Itemized modification records:
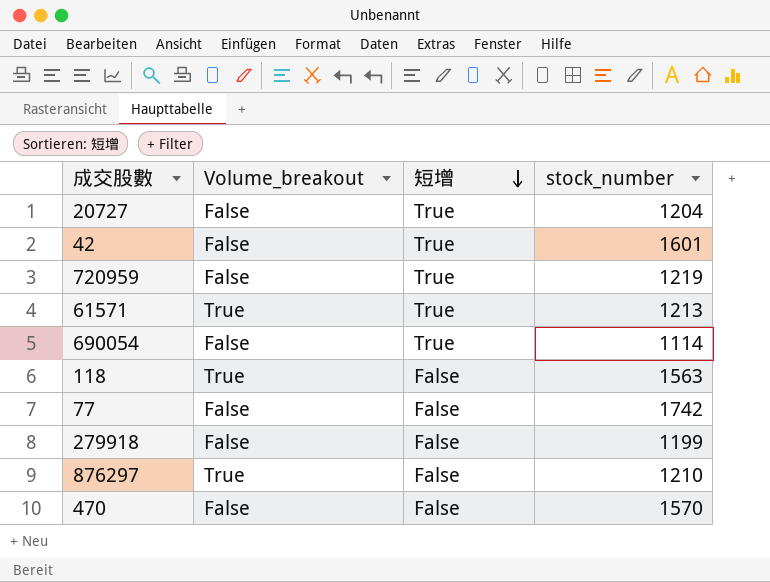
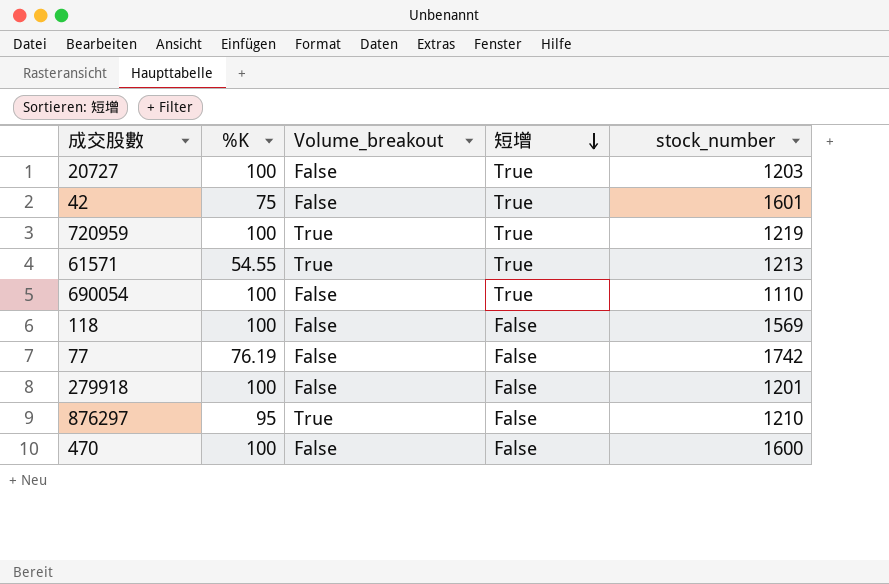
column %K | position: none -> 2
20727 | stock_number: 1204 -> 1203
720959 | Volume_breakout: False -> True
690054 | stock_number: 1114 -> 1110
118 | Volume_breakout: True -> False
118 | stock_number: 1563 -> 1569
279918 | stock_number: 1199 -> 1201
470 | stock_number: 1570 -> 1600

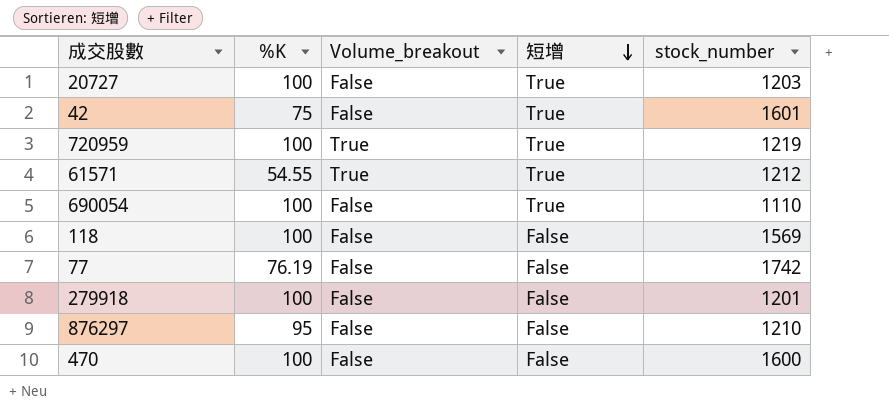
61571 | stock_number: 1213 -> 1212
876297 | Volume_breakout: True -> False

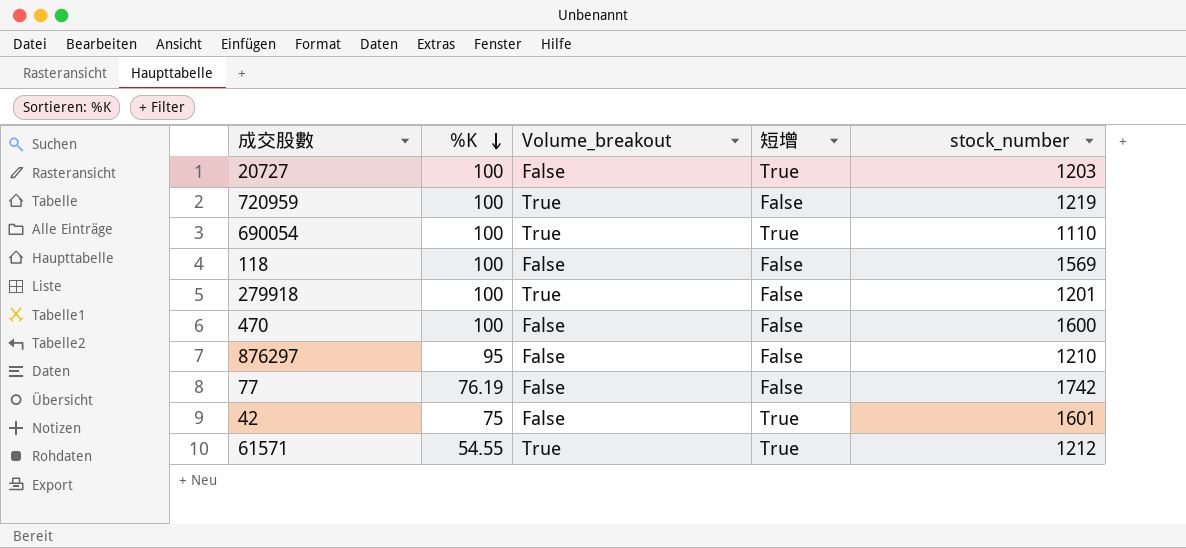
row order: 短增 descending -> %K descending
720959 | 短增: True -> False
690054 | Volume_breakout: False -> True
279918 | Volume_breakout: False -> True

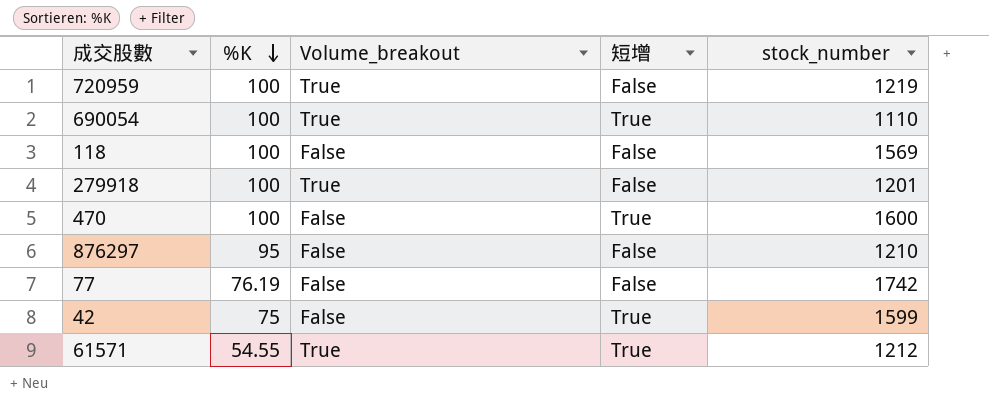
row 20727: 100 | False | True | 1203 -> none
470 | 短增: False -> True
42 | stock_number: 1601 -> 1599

Description of the task: Only the lines from the one containing "690054 | stock_number: 1114 -> 1110" through the final line of the records should be retyped, exactly, with every picture omitted.

Worked solution:
690054 | stock_number: 1114 -> 1110
118 | Volume_breakout: True -> False
118 | stock_number: 1563 -> 1569
279918 | stock_number: 1199 -> 1201
470 | stock_number: 1570 -> 1600

61571 | stock_number: 1213 -> 1212
876297 | Volume_breakout: True -> False

row order: 短增 descending -> %K descending
720959 | 短增: True -> False
690054 | Volume_breakout: False -> True
279918 | Volume_breakout: False -> True

row 20727: 100 | False | True | 1203 -> none
470 | 短增: False -> True
42 | stock_number: 1601 -> 1599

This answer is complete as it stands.